I can find bits here, and components there and it's not entirely clear if they are compatible with each other. It seems like there aren't any complete all-in-one solutions.

As I say, I must be missing something, because it's an obvious thing to want to do and it must have been done before. I must be Googling for the wrong thing.

Can you suggest some solutions and products please?
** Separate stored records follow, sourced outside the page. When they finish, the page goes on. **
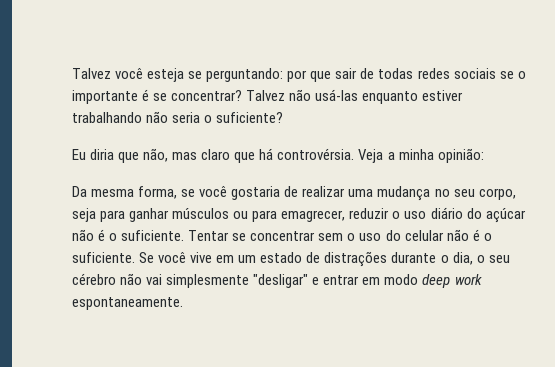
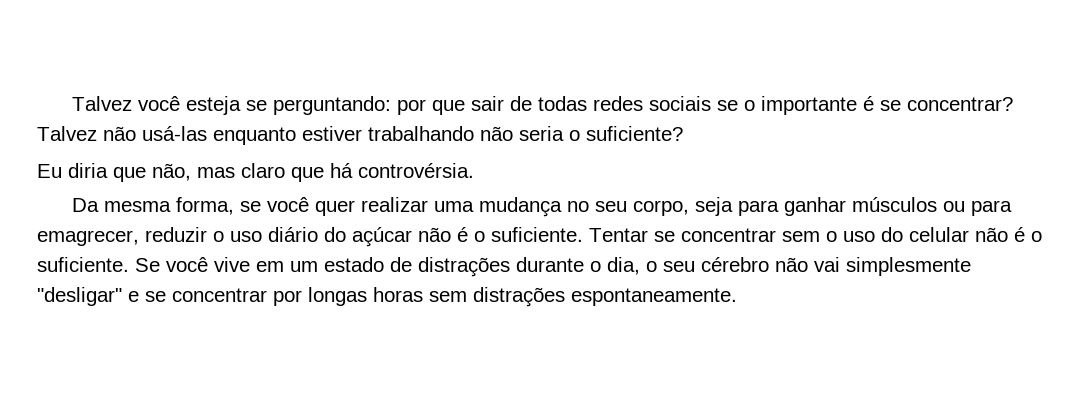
- Veja a minha opinião:
- Da mesma forma, se você gostaria de realizar uma mudança no seu corpo, seja para ganhar músculos ou para emagrecer, reduzir o uso diário do açúcar não é o suficiente.
+ Da mesma forma, se você quer realizar uma mudança no seu corpo, seja para ganhar músculos ou para emagrecer, reduzir o uso diário do açúcar não é o suficiente.
- Se você vive em um estado de distrações durante o dia, o seu cérebro não vai simplesmente "desligar" e entrar em modo deep work espontaneamente.
+ Se você vive em um estado de distrações durante o dia, o seu cérebro não vai simplesmente "desligar" e se concentrar por longas horas sem distrações espontaneamente.

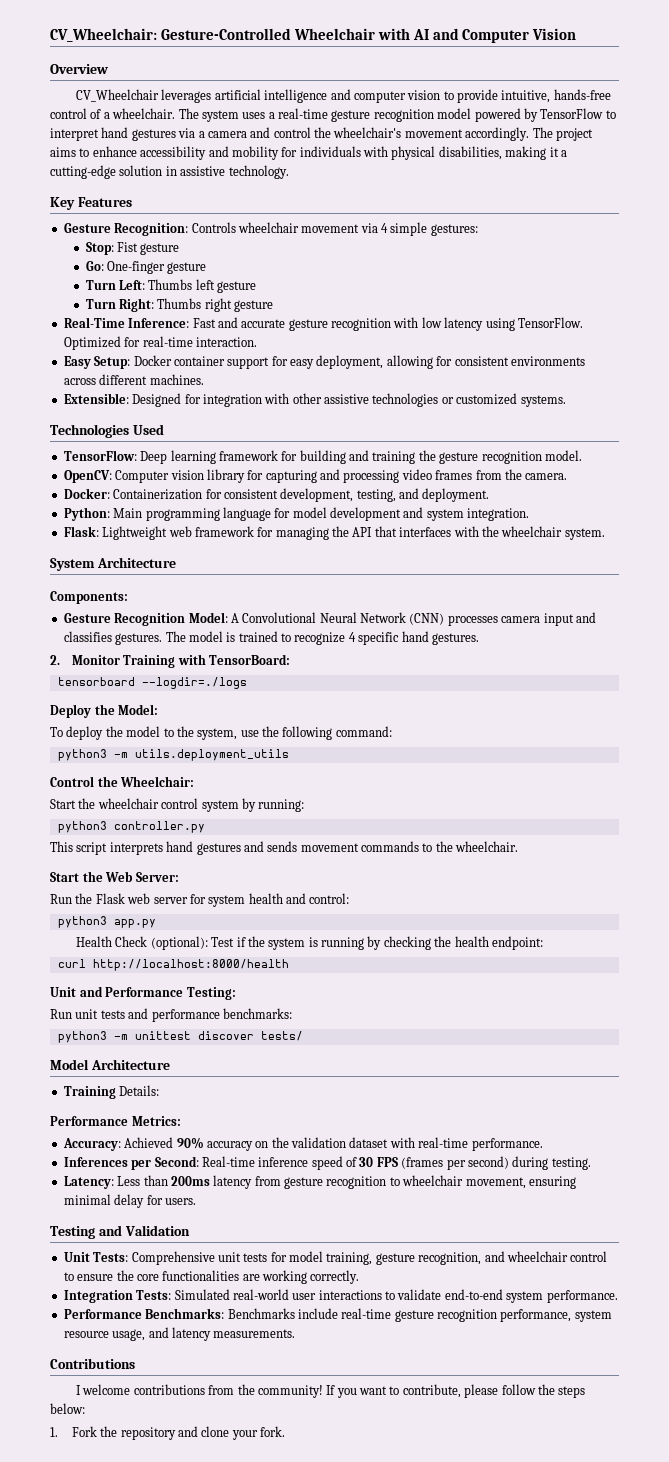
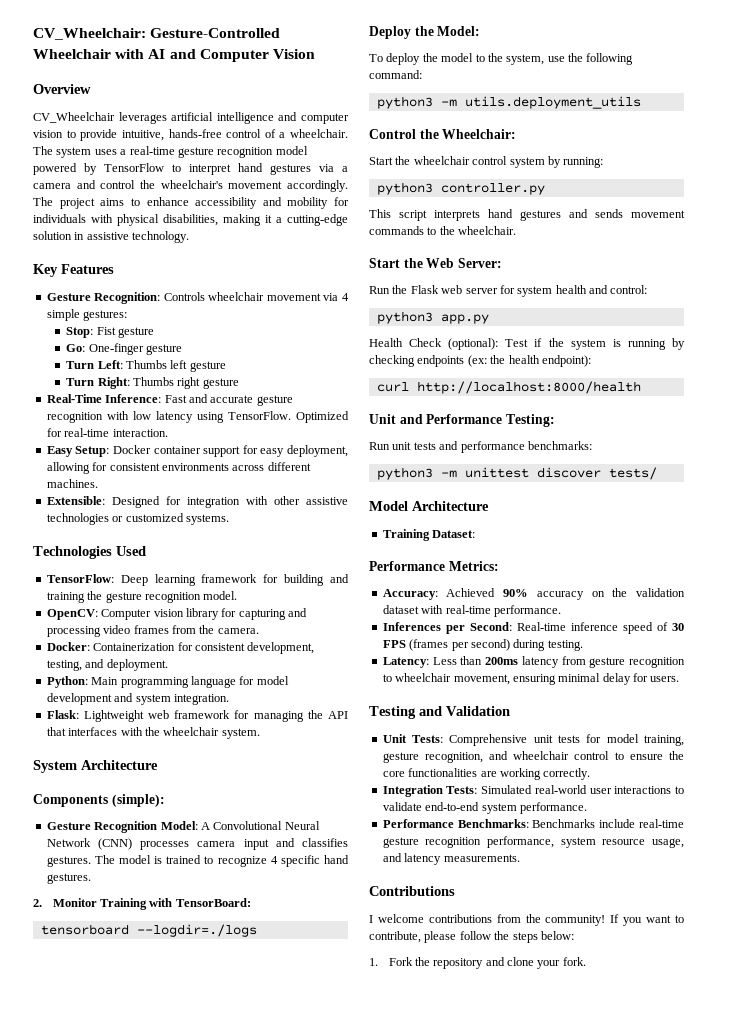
- Components:
+ Components (simple):
- Health Check (optional): Test if the system is running by checking the health endpoint:
+ Health Check (optional): Test if the system is running by checking endpoints (ex: the health endpoint):
- Training Details:
+ Training Dataset:

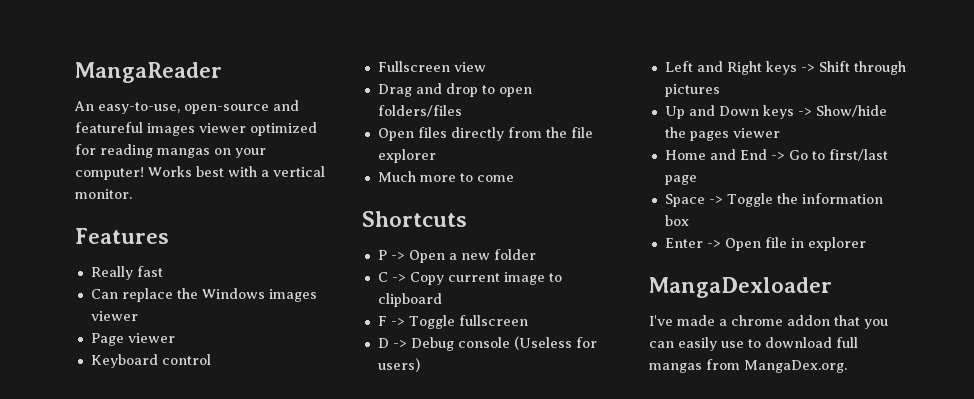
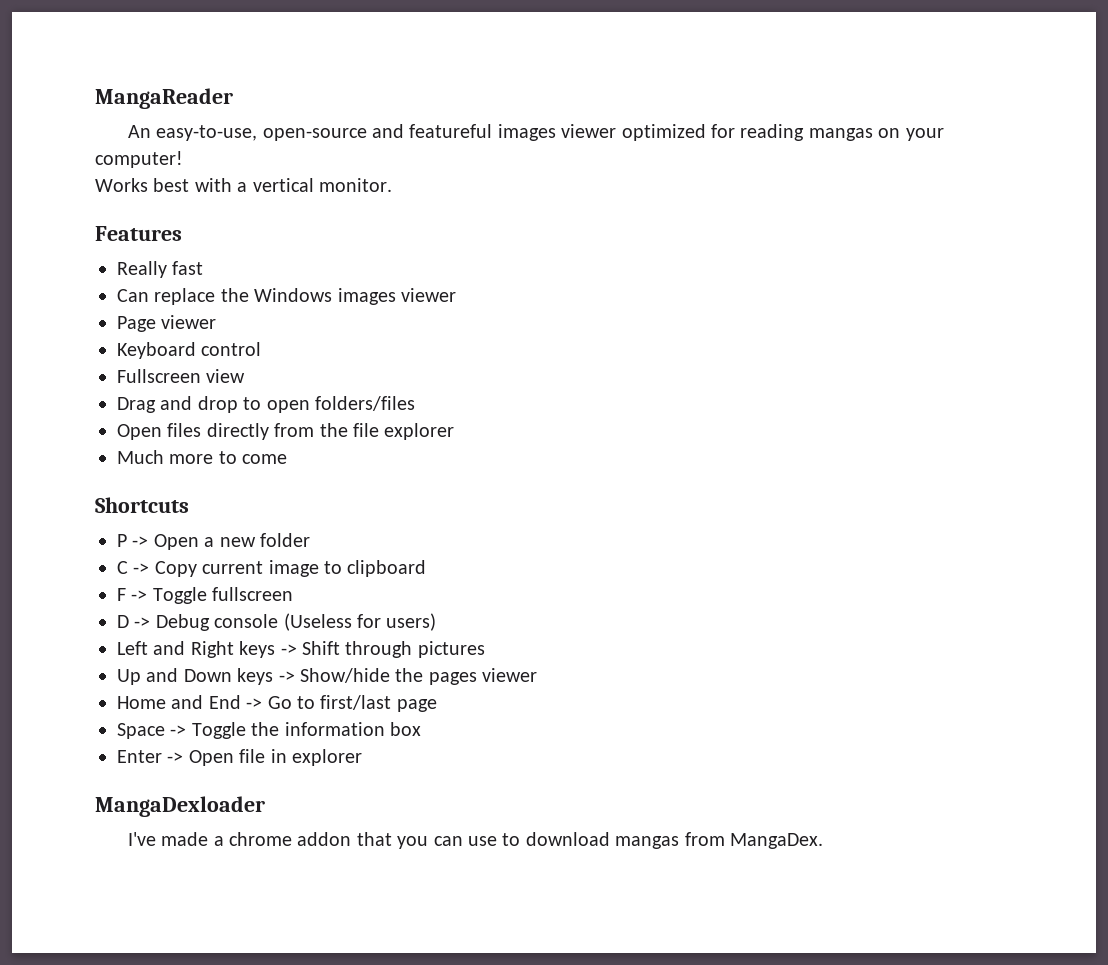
- An easy-to-use, open-source and featureful images viewer optimized for reading mangas on your computer! Works best with a vertical monitor.
+ An easy-to-use, open-source and featureful images viewer optimized for reading mangas on your computer!
+ Works best with a vertical monitor.
- I've made a chrome addon that you can easily use to download full mangas from MangaDex.org.
+ I've made a chrome addon that you can use to download mangas from MangaDex.

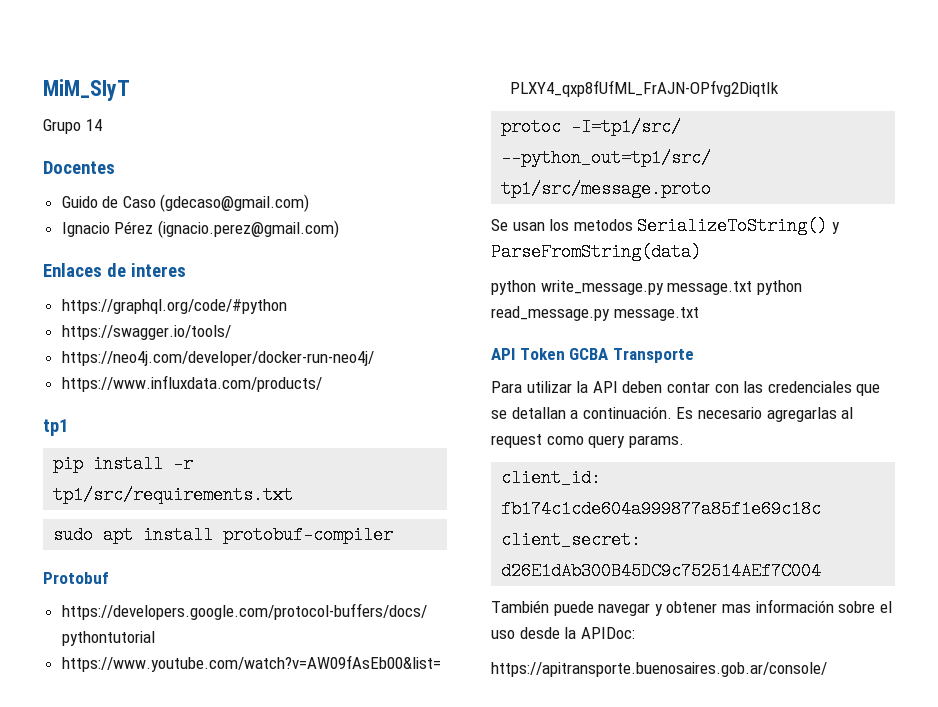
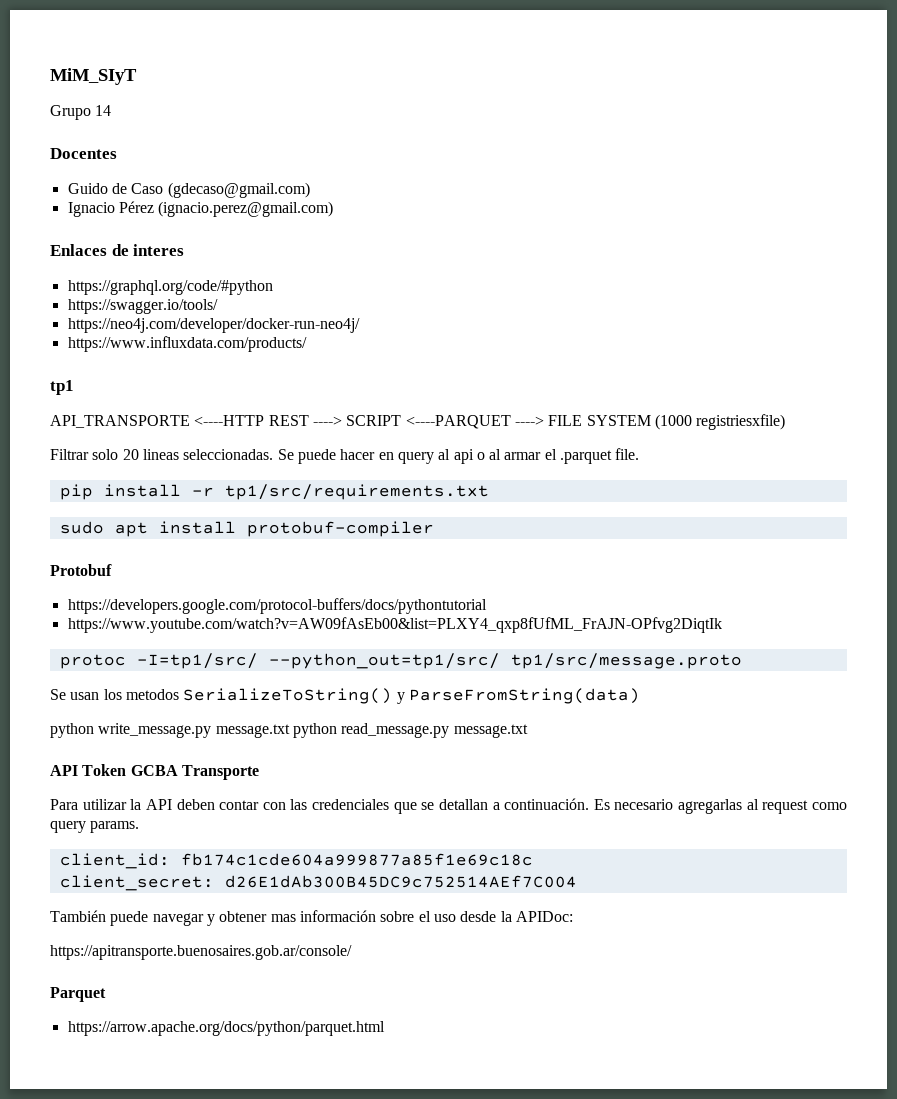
+ API_TRANSPORTE <----HTTP REST ----> SCRIPT <----PARQUET ----> FILE SYSTEM (1000 registriesxfile)
+ Filtrar solo 20 lineas seleccionadas. Se puede hacer en query al api o al armar el .parquet file.
+ Parquet
+ https://arrow.apache.org/docs/python/parquet.html

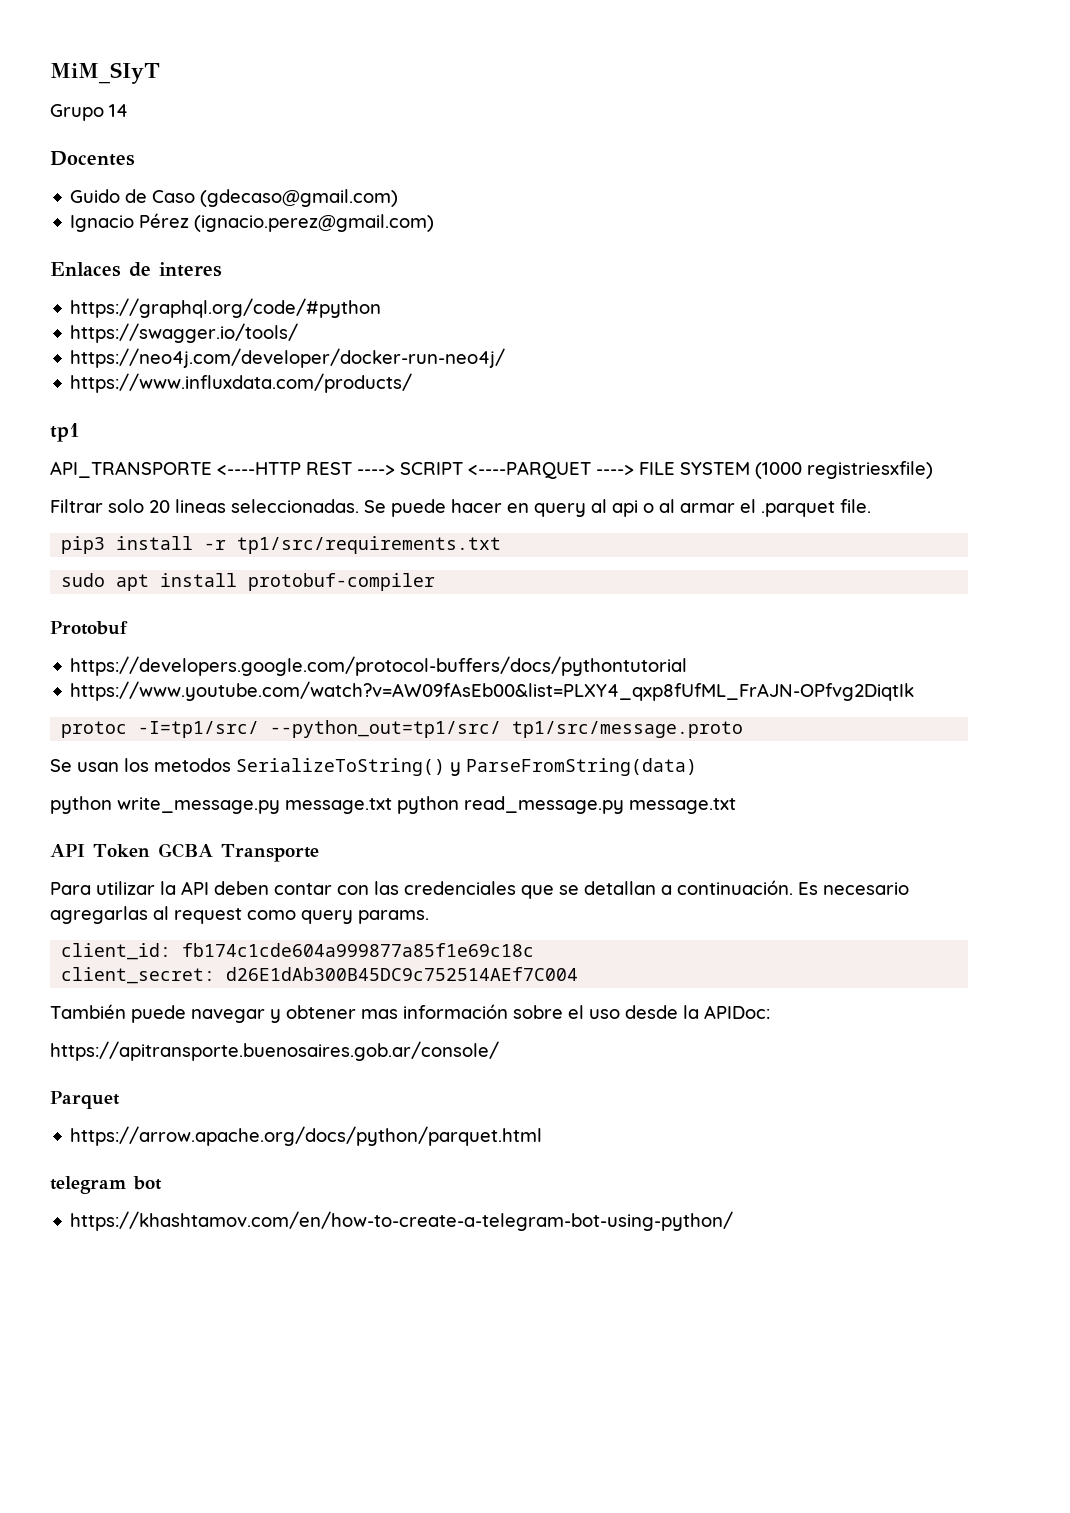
- pip install -r tp1/src/requirements.txt
+ pip3 install -r tp1/src/requirements.txt
+ telegram bot
+ https://khashtamov.com/en/how-to-create-a-telegram-bot-using-python/

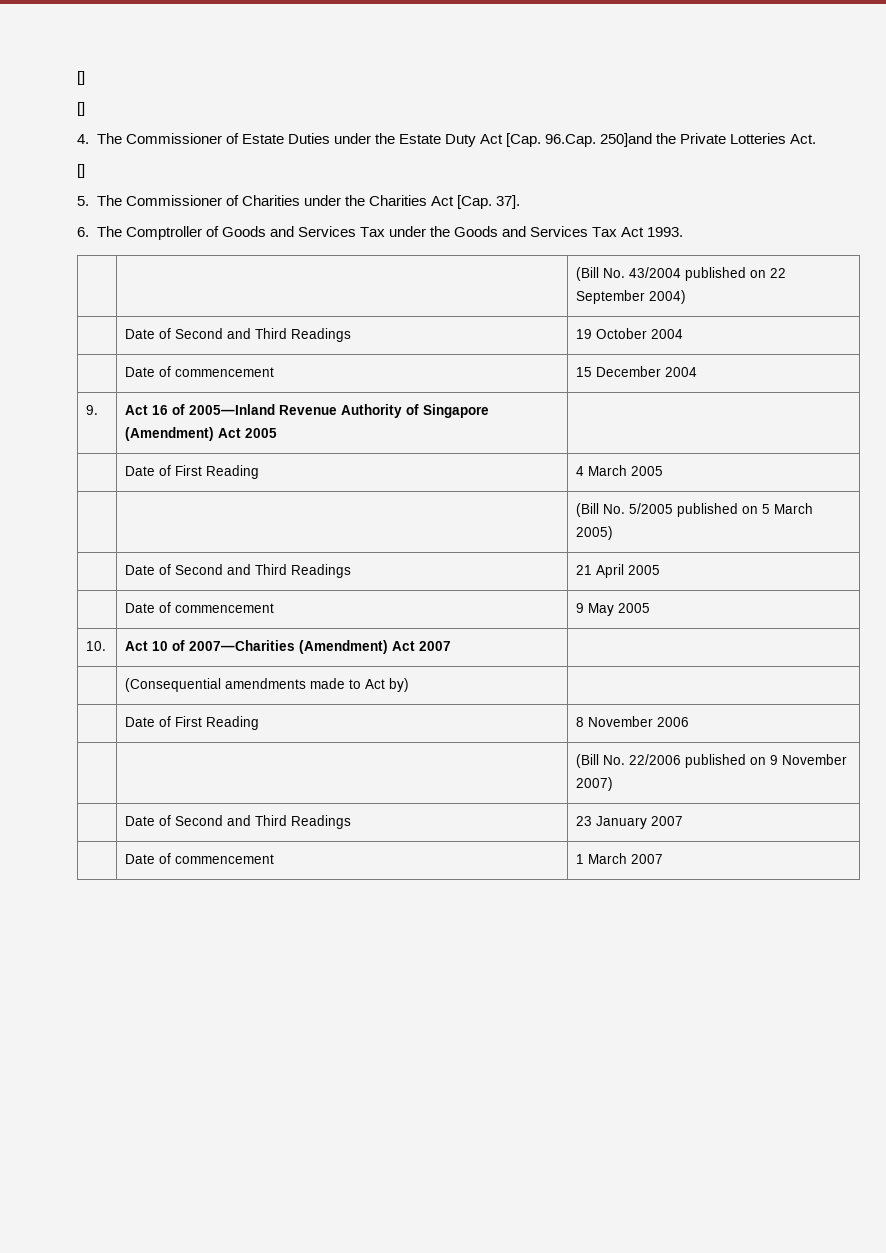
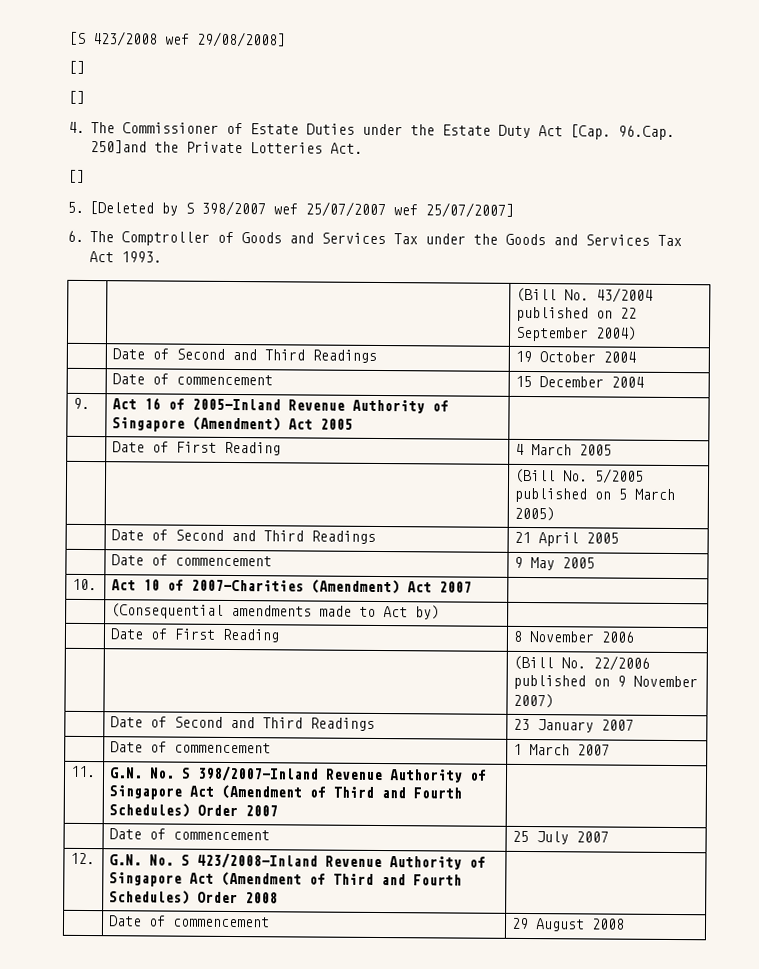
+ [S 423/2008 wef 29/08/2008]
- 5. The Commissioner of Charities under the Charities Act [Cap. 37].
+ 5. [Deleted by S 398/2007 wef 25/07/2007 wef 25/07/2007]
+ 11. | G.N. No. S 398/2007—Inland Revenue Authority of Singapore Act (Amendment of Third and Fourth Schedules) Order 2007 |
+ | Date of commencement | 25 July 2007
+ 12. | G.N. No. S 423/2008—Inland Revenue Authority of Singapore Act (Amendment of Third and Fourth Schedules) Order 2008 |
+ | Date of commencement | 29 August 2008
Once I'm looking in the right places for the right things, I'm sure a bit of research will unearth something that best suits my needs.


----------



## Don Haines (Mar 24, 2015)

There are lots out there....

http://www.bhphotovideo.com/c/buy/Tablet-Mounts-Stands/ci/24415/N/3943306068


----------



## candyman (Mar 24, 2015)

This is the one I use:


http://www.bhphotovideo.com/c/product/823646-REG/Tripad_TR549_Tripod_Mountable_Workspace_with.html


It is stable and holds a 17inch laptop


----------



## Mt Spokane Photography (Mar 27, 2015)

I use a Manfrotto 311K that I bought several years ago. There may be less expensive ones available.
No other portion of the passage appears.